# Is Rescue Me any good?



## jodyguercio (Aug 16, 2007)

My wife and I have never seen any of the episodes so I added season one to the Netflix list last night. I've heard it was a really good show but need more info......


----------



## Nick (Apr 23, 2002)

Opinions will vary -- give it a shot and decide for yourself.


----------



## spartanstew (Nov 16, 2005)

IMO, yes.

It's my wife favorite show and it's in my top 5.


----------



## sigma1914 (Sep 5, 2006)

I love it. Watch it from the beginning so you really get a feel for the characters. What I like about it is that it's very "real" unlike other shows in that it deals with comedy & tragedy...which are very much part of life. Most shows are all drama or all comedy...Rescue Me really hits both.


----------



## David Ortiz (Aug 21, 2006)

Definitely TV-MA.


----------



## makaiguy (Sep 24, 2007)

I only discovered Rescue Me a couple of years ago. 

Thought it was gripping and entertaining in both the serious and comedic parts, but without of the past history, jumping into the middle was a bit bewildering at times. 

DEFINITELY go back and watch it from the beginning, which is what I did via Netflix also. Lots of history and character development that will make the rest make more sense as you go through it, and you'll get the offhand "inside" comments, especially in the firehouse banter, which would go over the head otherwise.

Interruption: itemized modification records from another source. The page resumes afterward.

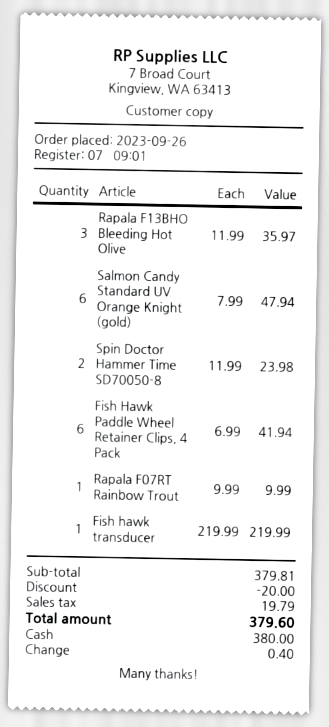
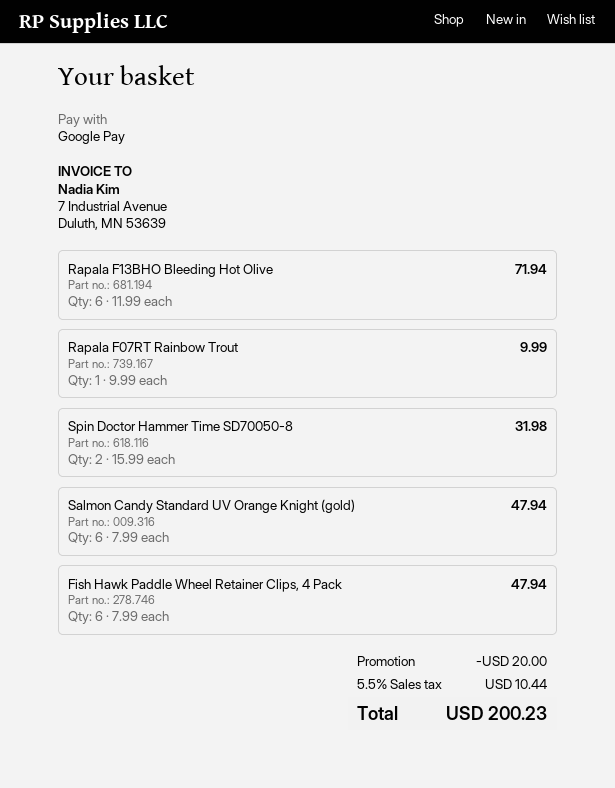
payment method: cash -> Google Pay
Rapala F13BHO Bleeding Hot Olive: 3 x 11.99 = 35.97 -> 6 x 11.99 = 71.94
Spin Doctor Hammer Time SD70050-8: 2 x 11.99 = 23.98 -> 2 x 15.99 = 31.98
Fish Hawk Paddle Wheel Retainer Clips, 4 Pack: 6 x 6.99 = 41.94 -> 6 x 7.99 = 47.94
Fish hawk transducer: 1 x 219.99 = 219.99 -> none
tax: 19.79 -> 10.44
total: 379.60 -> 200.23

The final season is just starting on FX, but seasons 1-5 are currently available on Netflix. I've caught up on Netflix with what I previously viewed on FX, but they're just as good (or maybe better) the second time through.


----------



## armophob (Nov 13, 2006)

One of the top 20 shows ever, in my opinion.


----------



## cj9788 (May 14, 2003)

Great show but the first episode of the final season IMO was a dull fest.


----------



## Rich (Feb 22, 2007)

jodyguercio said:


> My wife and I have never seen any of the episodes so I added season one to the Netflix list last night. I've heard it was a really good show but need more info......

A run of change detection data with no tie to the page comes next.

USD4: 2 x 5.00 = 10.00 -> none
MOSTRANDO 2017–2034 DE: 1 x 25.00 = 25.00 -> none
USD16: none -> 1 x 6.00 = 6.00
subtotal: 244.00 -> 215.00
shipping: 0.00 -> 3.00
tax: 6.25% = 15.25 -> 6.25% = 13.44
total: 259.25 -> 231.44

Put the rest of the series on your queue. That's a great way to watch a great show. One of the very best on TV, I think. You should finish up just in time to watch the whole new season in one swell foop.

Rich


----------



## Maruuk (Dec 5, 2007)

Tried to get into it various times and never did, but I think the suggestion is right, start from the beginning. I'll get around to that one of these days. It does seem to be, like FNL, one of those shows that really pays off once you get into it.


----------



## makaiguy (Sep 24, 2007)

I've been putting off watching my recording of the final episode, not wanting the series to finally be kaput, but I finally viewed it last night.

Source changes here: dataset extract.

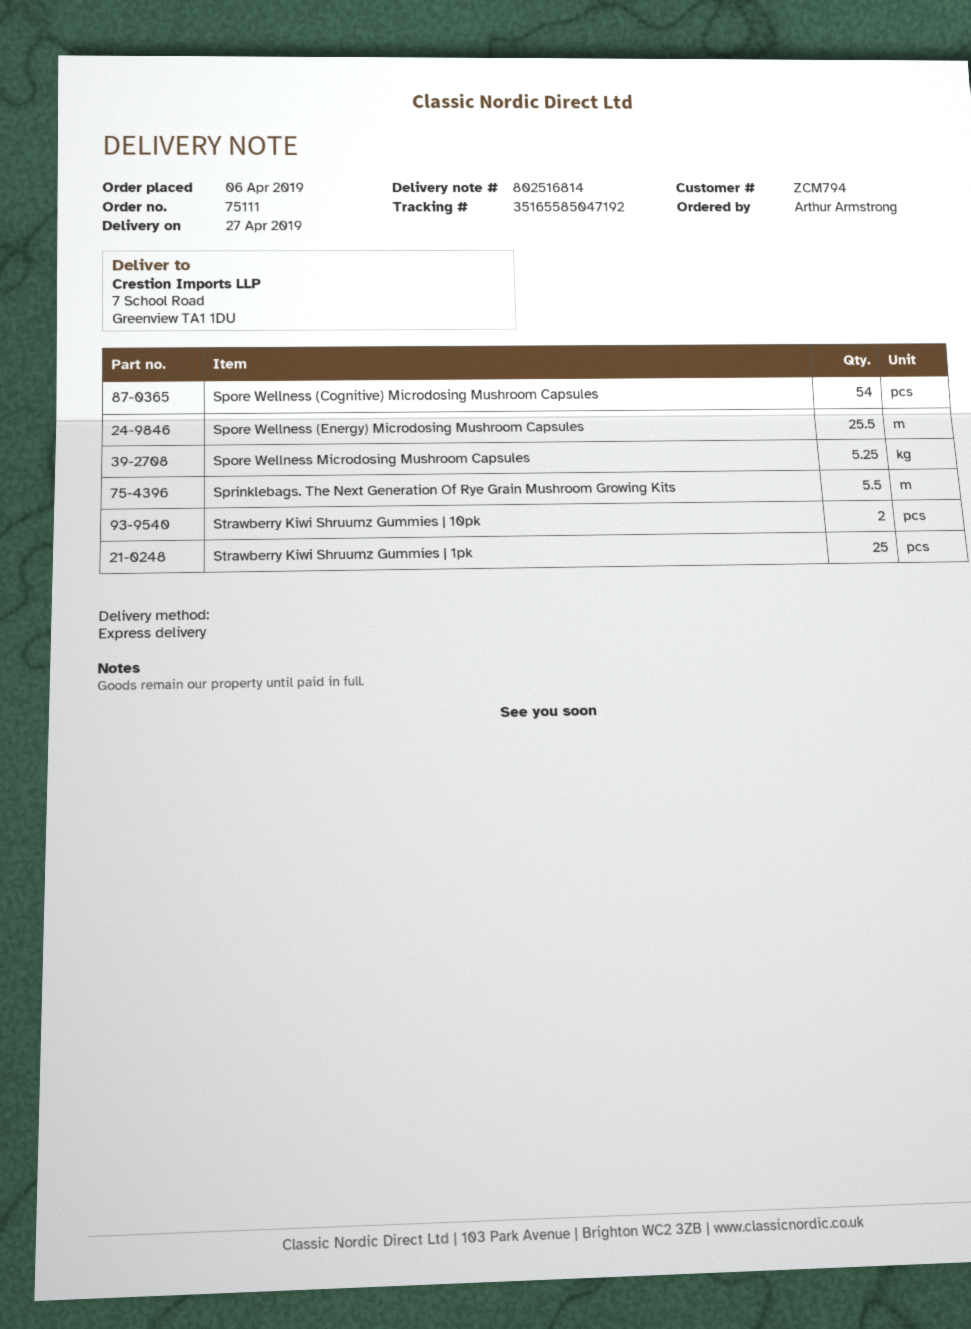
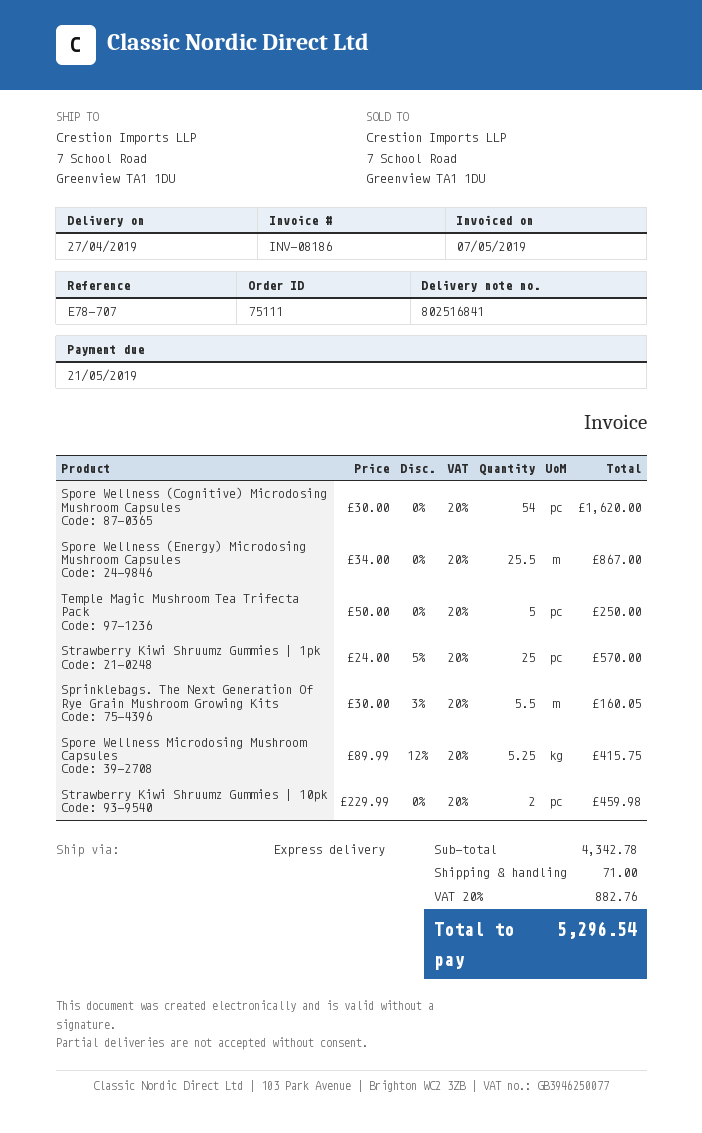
delivery note number: 802516814 -> 802516841
Temple Magic Mushroom Tea Trifecta Pack: none -> 5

I'll just say I thought it was a good and fitting finale to an excellent series.



Spoiler



Lou was probably my favorite of the secondary characters (at least he was if you discount the lust factor for Callie Thorne), and it really hurt to have lost him in the fire. I loved it that Tommy, who we know has been 'visited' by the dead, will still have his pal Lou for company.


----------



## cj9788 (May 14, 2003)

I was disappointed with the ending, they could have done so much more. All in all it was a good ride while it lasted. KUDOS to Ladder 62


----------



## armophob (Nov 13, 2006)

It was one of the best series I got to watch. It makes the top 20 for life.


----------



## BenJF3 (Sep 12, 2008)

I thought the finale paid tribute to what the series was all about. Without giving too much away, it showed that life goes on and duty always remains. It was a fitting way to end a great series.


----------